Question 6 - Split the new dataset into training and test sets with the test_size=0.05 and seed=42. Use the appropriate data collator function for the MLM objective and set the masking probability to 0.2. Use the data loader from PyTorch to load a batch of samples, and enter the token ID corresponding to the unmasked token

In [27]:
from datasets import DatasetDict
from transformers import DataCollatorForLanguageModeling, BertTokenizer
from torch.utils.data import DataLoader

tokenizer = BertTokenizer.from_pretrained('bert-base-uncased')
split_dataset = ds_chunked['train'].train_test_split(test_size=0.05, seed=42)

def tokenize_function(examples):
    return tokenizer(examples['text'], padding='max_length', truncation=True, max_length=512)
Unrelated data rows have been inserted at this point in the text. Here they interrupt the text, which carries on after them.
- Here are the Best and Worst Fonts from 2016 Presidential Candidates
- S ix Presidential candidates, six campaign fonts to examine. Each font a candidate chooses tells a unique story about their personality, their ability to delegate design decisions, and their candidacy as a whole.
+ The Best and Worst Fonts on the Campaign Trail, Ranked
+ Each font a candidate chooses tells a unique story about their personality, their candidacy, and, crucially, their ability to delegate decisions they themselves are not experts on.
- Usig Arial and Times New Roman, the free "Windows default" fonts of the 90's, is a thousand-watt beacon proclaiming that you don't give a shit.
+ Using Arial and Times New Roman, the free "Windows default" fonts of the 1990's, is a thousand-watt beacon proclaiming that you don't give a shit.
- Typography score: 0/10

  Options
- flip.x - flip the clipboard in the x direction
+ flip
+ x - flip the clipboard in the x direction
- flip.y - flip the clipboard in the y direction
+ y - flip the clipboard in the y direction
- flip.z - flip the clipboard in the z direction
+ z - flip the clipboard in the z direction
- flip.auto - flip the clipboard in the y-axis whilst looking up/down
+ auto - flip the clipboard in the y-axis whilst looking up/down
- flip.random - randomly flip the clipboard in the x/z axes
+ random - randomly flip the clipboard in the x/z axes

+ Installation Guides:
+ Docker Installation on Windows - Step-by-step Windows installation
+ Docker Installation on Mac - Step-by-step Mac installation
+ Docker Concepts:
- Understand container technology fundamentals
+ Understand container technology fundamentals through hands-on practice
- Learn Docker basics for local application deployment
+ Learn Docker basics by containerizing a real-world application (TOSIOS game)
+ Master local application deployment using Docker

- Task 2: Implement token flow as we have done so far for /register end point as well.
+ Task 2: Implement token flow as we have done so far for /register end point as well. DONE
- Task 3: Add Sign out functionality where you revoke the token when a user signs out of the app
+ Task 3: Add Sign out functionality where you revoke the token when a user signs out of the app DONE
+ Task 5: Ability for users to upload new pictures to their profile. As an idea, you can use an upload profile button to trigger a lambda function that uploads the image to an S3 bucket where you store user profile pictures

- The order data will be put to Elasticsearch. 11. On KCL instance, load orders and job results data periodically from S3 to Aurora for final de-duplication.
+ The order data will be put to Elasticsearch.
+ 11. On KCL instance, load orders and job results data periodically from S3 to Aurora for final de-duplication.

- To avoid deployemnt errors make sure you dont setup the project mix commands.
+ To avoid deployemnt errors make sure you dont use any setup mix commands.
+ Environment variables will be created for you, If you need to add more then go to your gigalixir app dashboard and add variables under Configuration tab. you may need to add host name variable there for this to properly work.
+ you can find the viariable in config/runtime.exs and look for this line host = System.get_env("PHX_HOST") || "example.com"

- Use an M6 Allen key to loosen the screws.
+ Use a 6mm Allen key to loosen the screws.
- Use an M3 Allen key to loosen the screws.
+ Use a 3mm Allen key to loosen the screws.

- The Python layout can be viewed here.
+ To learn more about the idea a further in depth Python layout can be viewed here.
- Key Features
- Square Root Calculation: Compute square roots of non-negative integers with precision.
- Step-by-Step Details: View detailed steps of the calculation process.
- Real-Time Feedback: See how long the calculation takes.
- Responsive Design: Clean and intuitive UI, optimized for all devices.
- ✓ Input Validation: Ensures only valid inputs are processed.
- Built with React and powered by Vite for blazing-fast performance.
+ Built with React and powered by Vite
split_dataset = split_dataset.map(tokenize_function, batched=True)
data_collator = DataCollatorForLanguageModeling(
    tokenizer=tokenizer,
    mlm=True,
    mlm_probability=0.2
)
train_dataloader = DataLoader(
    split_dataset['train'],
    batch_size=16,
    collate_fn=data_collator
)
for batch in train_dataloader:
    input_ids = batch['input_ids']
    attention_mask = batch['attention_mask']
    for i in range(input_ids.size(0)):
        unmasked_token = None
        for j in range(input_ids.size(1)):
            if input_ids[i, j] != tokenizer.mask_token_id:
                unmasked_token = input_ids[i, j].item()
                break
        if unmasked_token is not None:
            print(f"Unmasked token ID: {unmasked_token}")
            break
    break

Map:   0%|          | 0/617500 [00:00<?, ? examples/s]

Map:   0%|          | 0/32500 [00:00<?, ? examples/s]

ValueError: Unable to create tensor, you should probably activate truncation and/or padding with 'padding=True' 'truncation=True' to have batched tensors with the same length. Perhaps your features (`text` in this case) have excessive nesting (inputs type `list` where type `int` is expected).